= Æthelwine, Ealdorman of East Anglia =

Ealdorman of East Anglia
Æthelwine (died 992) was ealdorman of East Anglia and one of the leading noblemen in the kingdom of England in the later 10th century. As with his kinsmen, the principal source for his life is Byrhtferth's life of Oswald of Worcester. Æthelwine founded Ramsey Abbey in 969, and Byrhtferth and Ramsey Abbey remembered him as Dei amicus (friend to God), but the monks of nearby Ely saw him as an enemy who had seized their lands.

Æthelwine was the son of Æthelstan Half-King and Ælfwynn, but probably not the eldest son as his brother Æthelwald seems to have succeeded their father on his retirement in 956. Æthelwine appears to have followed Æthelwald in office from 962. He was a benefactor of the New Minster at Winchester, and of Ramsey Abbey.

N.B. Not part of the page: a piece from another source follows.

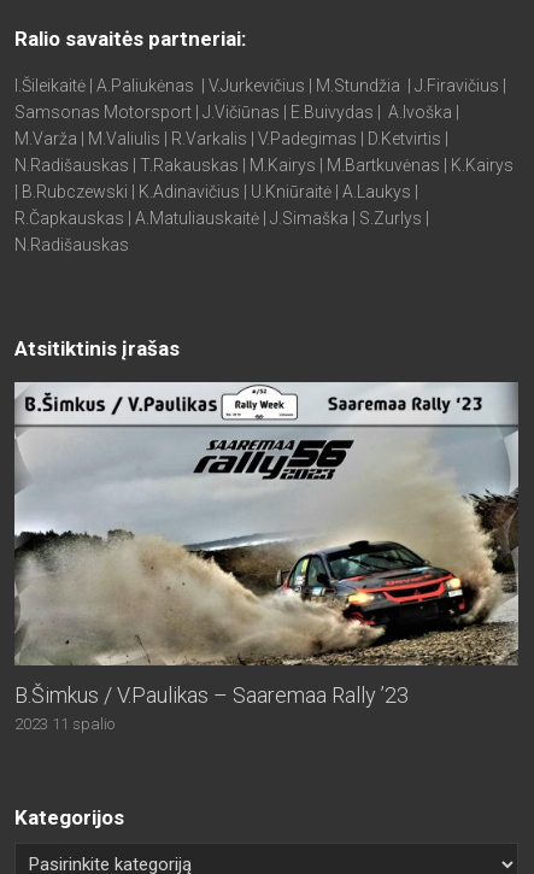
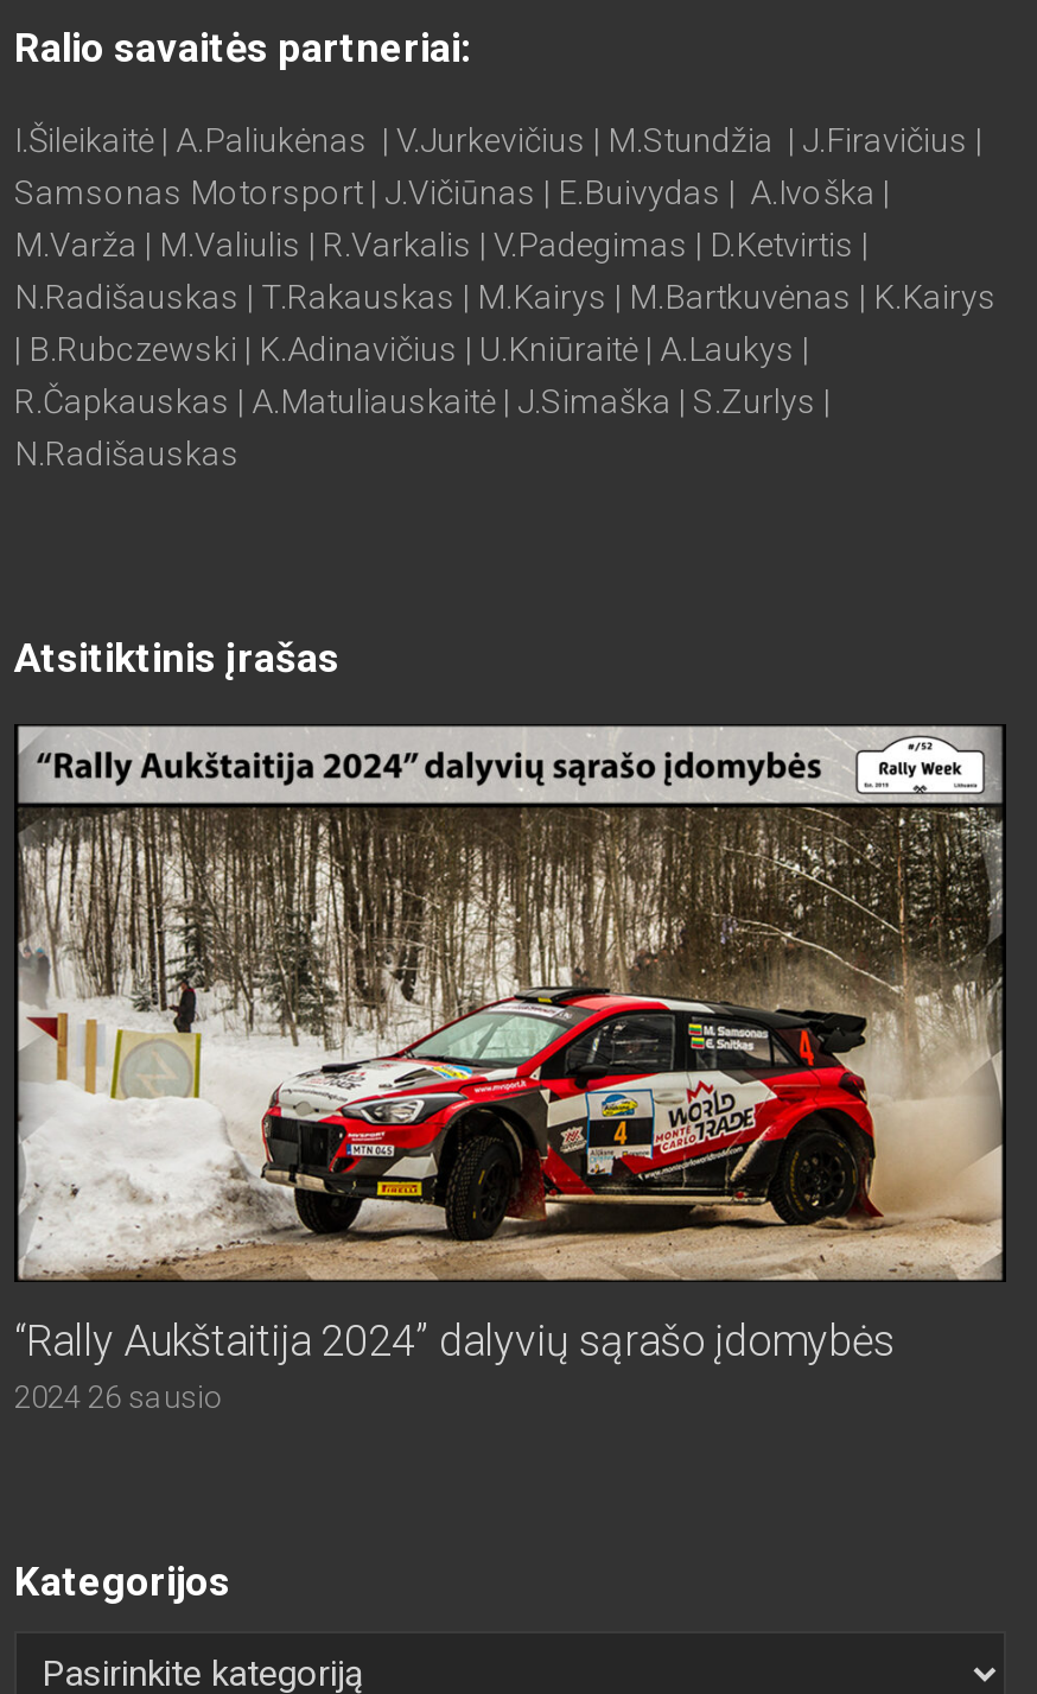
[13,381,520,733] [image] | B.Šimkus / V.Paulikas – Saaremaa Rally ’23 | 2023 11 spalio -> [14,724,1006,1416] [image] | “Rally Aukštaitija 2024” dalyvių sąrašo įdomybės | 2024 26 sausio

Following the death of King Edgar, Æthelwine was, with Oswald of Worcester and Dunstan, a leader among the supporters of Edgar's oldest son Edward, which placed him in opposition to his former sister-in-law Dowager Queen Ælfthryth and Ælfhere, Ealdorman of Mercia. During the anti-monastic reaction in Edward's short reign, Æthelwine is portrayed as a stalwart supporter of the monks, but the record suggests that he took advantage of the weakness of royal government to dispossess the monks of Ely of lands.

Following the death of Ælfhere in 983, and the withdrawal of the queen-mother from court soon after the death of Bishop Æthelwold of Winchester in 984, Æthelwine became the leading lay figure at the court of the young King Æthelred. His death in 992 probably marks the beginning of Æthelred's personal reign.

Æthelwine's death is recorded by the Anglo-Saxon Chronicle. Byrhtferth provides more detail, reporting that, perhaps following a lengthy illness, Æthelwine was attended at his death by Germann, Abbot of Ramsey, and Ælfheah, later Archbishop of Canterbury. His remains were moved to Ramsey where the monks kept a vigil overnight before he was buried there.

The name of Æthelwine's wife is not recorded, but the names of three sons are known. Byrhtferth mentions Edwin; another son named Leofric appears to have witnessed a will in 986, while Æthelweard was killed fighting for Edmund Ironside at the Battle of Ashingdon in 1016.